## What you need to do
Return every line of the data that contains the string "color".

____ Exercise data

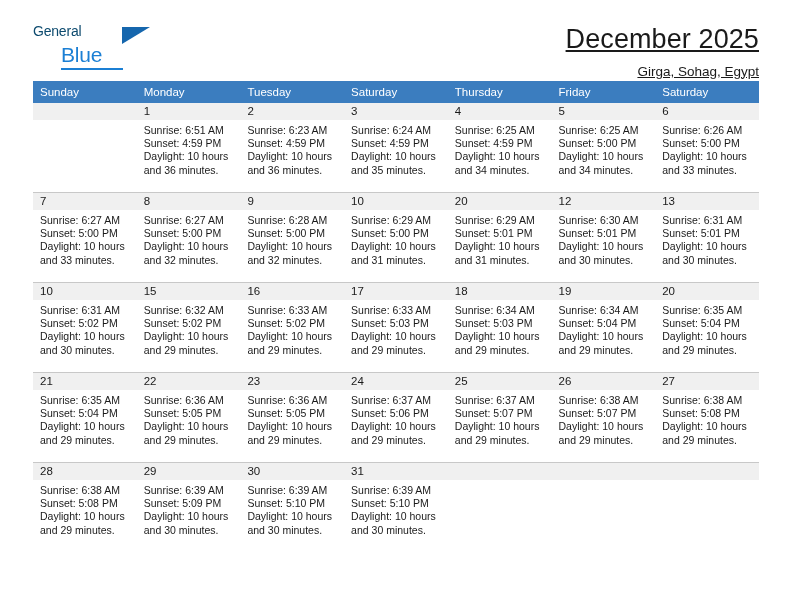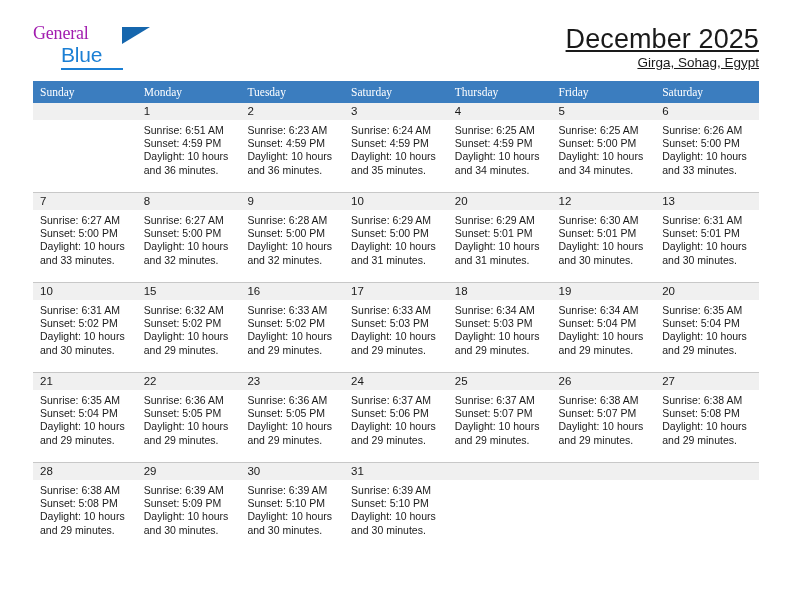--- a/index.html
+++ b/index.html
@@ -44,10 +44,10 @@
     position: absolute;
     left: 0;
     top: 0;
-    font-size: 18px;
+    font-size: 14px;
     letter-spacing: -0.2px;
-    color: #a21caf;
-    font-family: Liberation Serif, serif;
+    color: #0c4a6e;
+    font-family: Liberation Sans, sans-serif;
   }
   .logo-tri {
     position: absolute;

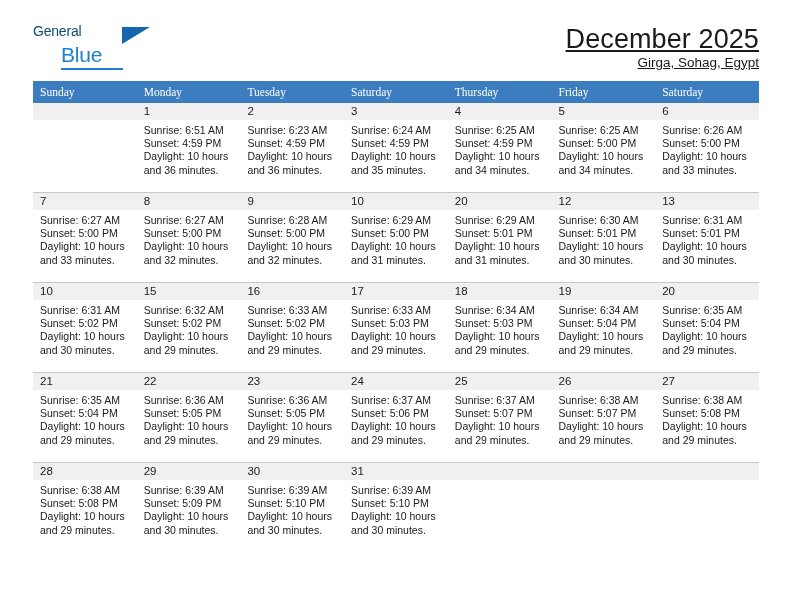--- a/index.html
+++ b/index.html
@@ -90,6 +90,7 @@
   .cal-subtitle {
     font-size: 13.5px;
     color: #1a1a1a;
+    margin-top: 9px;
     white-space: nowrap;
   }
 

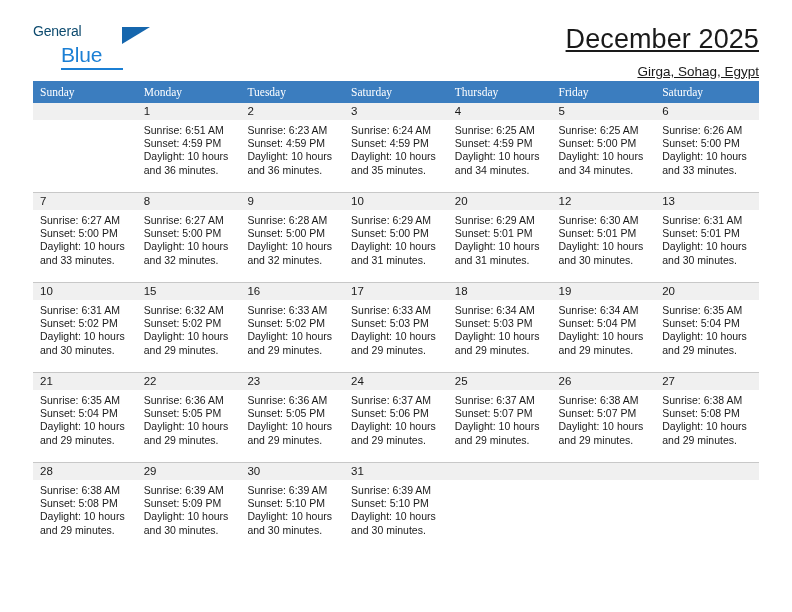--- a/index.html
+++ b/index.html
@@ -109,7 +109,6 @@
     text-align: left;
     padding: 5px 0 5px 7px;
     border: none;
-    font-family: Liberation Serif, serif;
   }
   .calendar td {
     vertical-align: top;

________

## Written answer
-    color: #a21caf;
+    color: #0c4a6e;
     color: #1a1a1a;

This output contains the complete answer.